Records shown: Begin

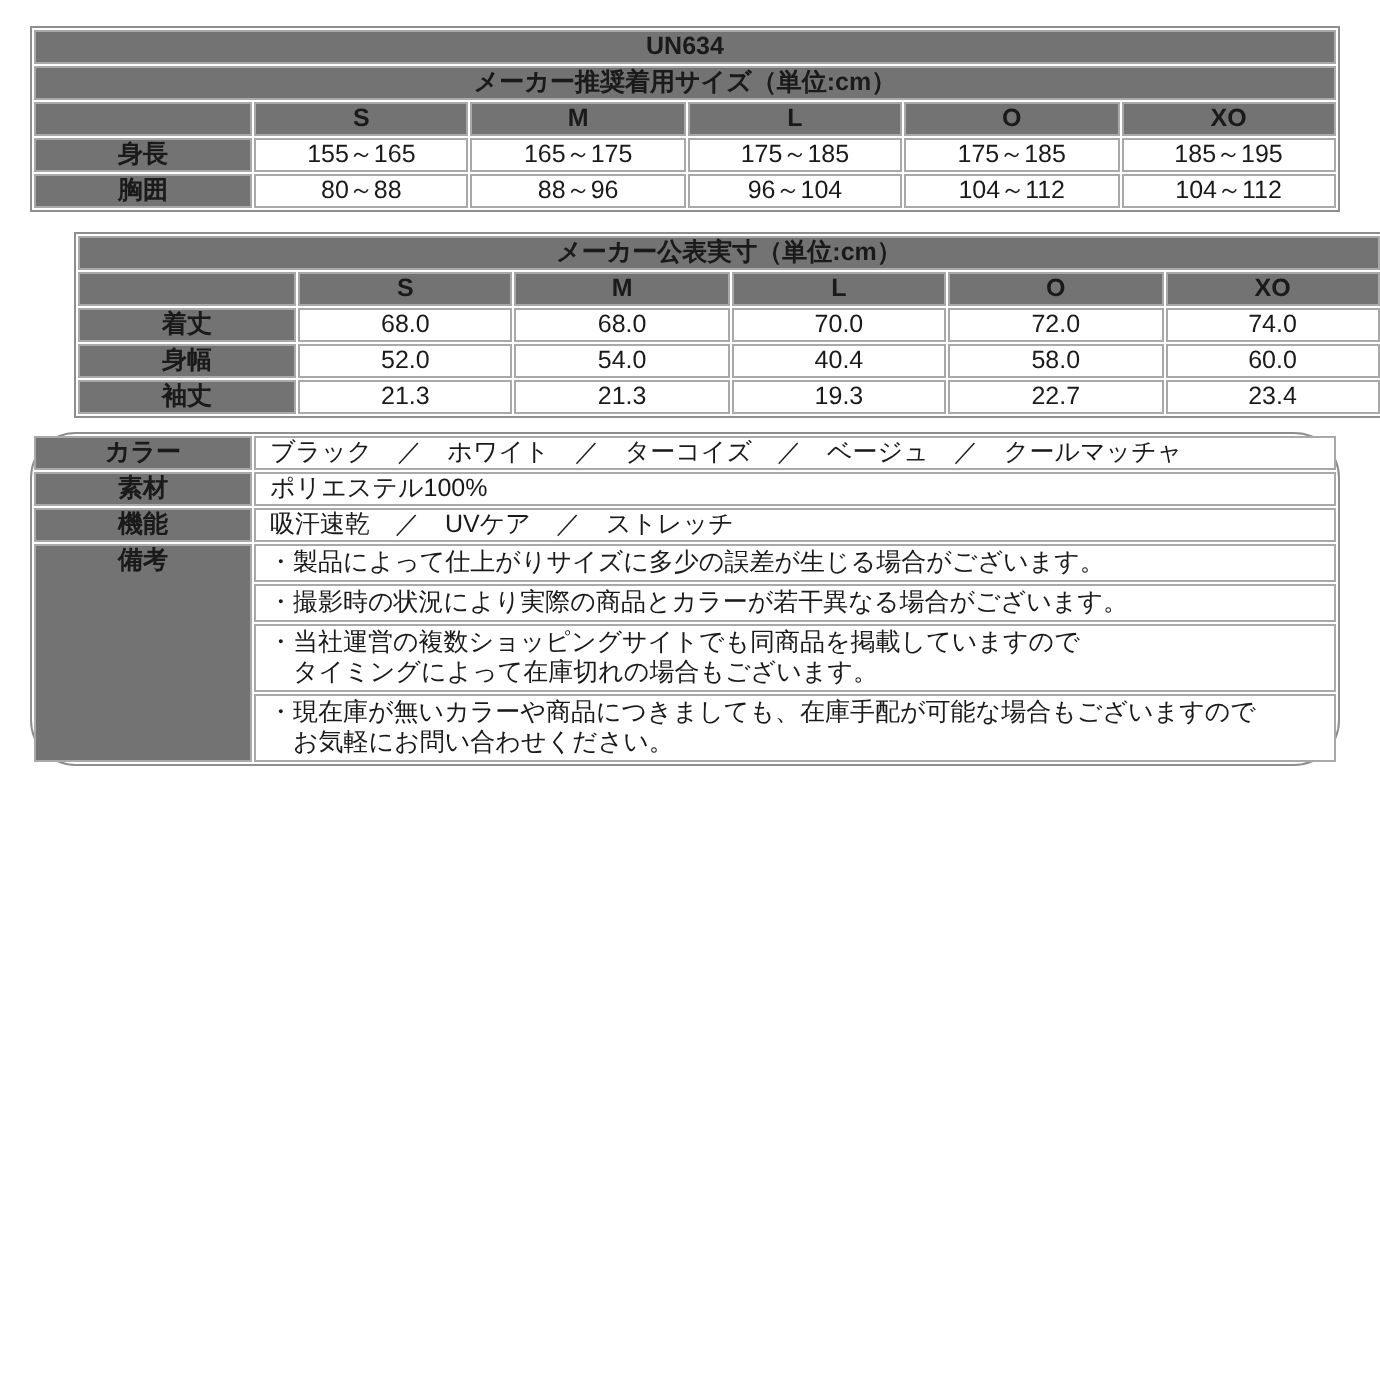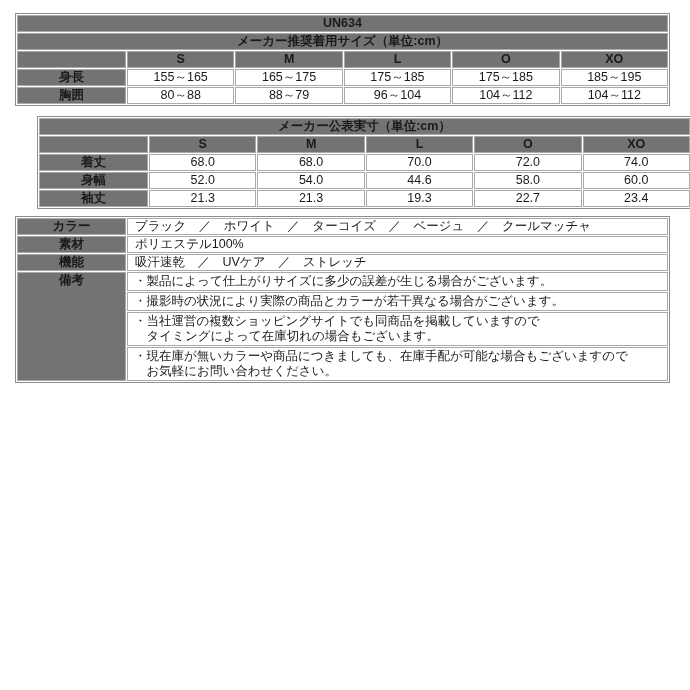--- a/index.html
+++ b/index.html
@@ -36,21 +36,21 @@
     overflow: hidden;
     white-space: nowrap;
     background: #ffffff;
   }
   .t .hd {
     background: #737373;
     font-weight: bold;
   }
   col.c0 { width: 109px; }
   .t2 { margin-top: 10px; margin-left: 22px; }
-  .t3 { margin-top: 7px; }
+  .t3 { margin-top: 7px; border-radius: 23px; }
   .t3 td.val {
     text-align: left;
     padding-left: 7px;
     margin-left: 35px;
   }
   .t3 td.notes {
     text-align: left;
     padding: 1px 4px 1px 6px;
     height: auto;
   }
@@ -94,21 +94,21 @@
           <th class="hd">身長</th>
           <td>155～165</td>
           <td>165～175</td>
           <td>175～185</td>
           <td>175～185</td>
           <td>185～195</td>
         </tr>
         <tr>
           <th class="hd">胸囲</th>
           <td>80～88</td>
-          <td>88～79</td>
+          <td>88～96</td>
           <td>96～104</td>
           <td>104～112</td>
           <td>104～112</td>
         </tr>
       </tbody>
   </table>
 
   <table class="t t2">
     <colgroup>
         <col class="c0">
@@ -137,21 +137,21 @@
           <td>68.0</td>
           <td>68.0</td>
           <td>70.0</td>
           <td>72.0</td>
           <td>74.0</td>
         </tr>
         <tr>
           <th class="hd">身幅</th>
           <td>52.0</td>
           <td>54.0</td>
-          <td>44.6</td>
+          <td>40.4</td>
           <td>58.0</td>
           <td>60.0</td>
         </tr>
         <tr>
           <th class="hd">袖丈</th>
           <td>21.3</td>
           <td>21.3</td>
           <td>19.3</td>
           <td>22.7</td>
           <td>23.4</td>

Records shown: End

_Exercise description_
For the word "left", tally the lines above that hold it and answer with the number alone.

_Output below_
5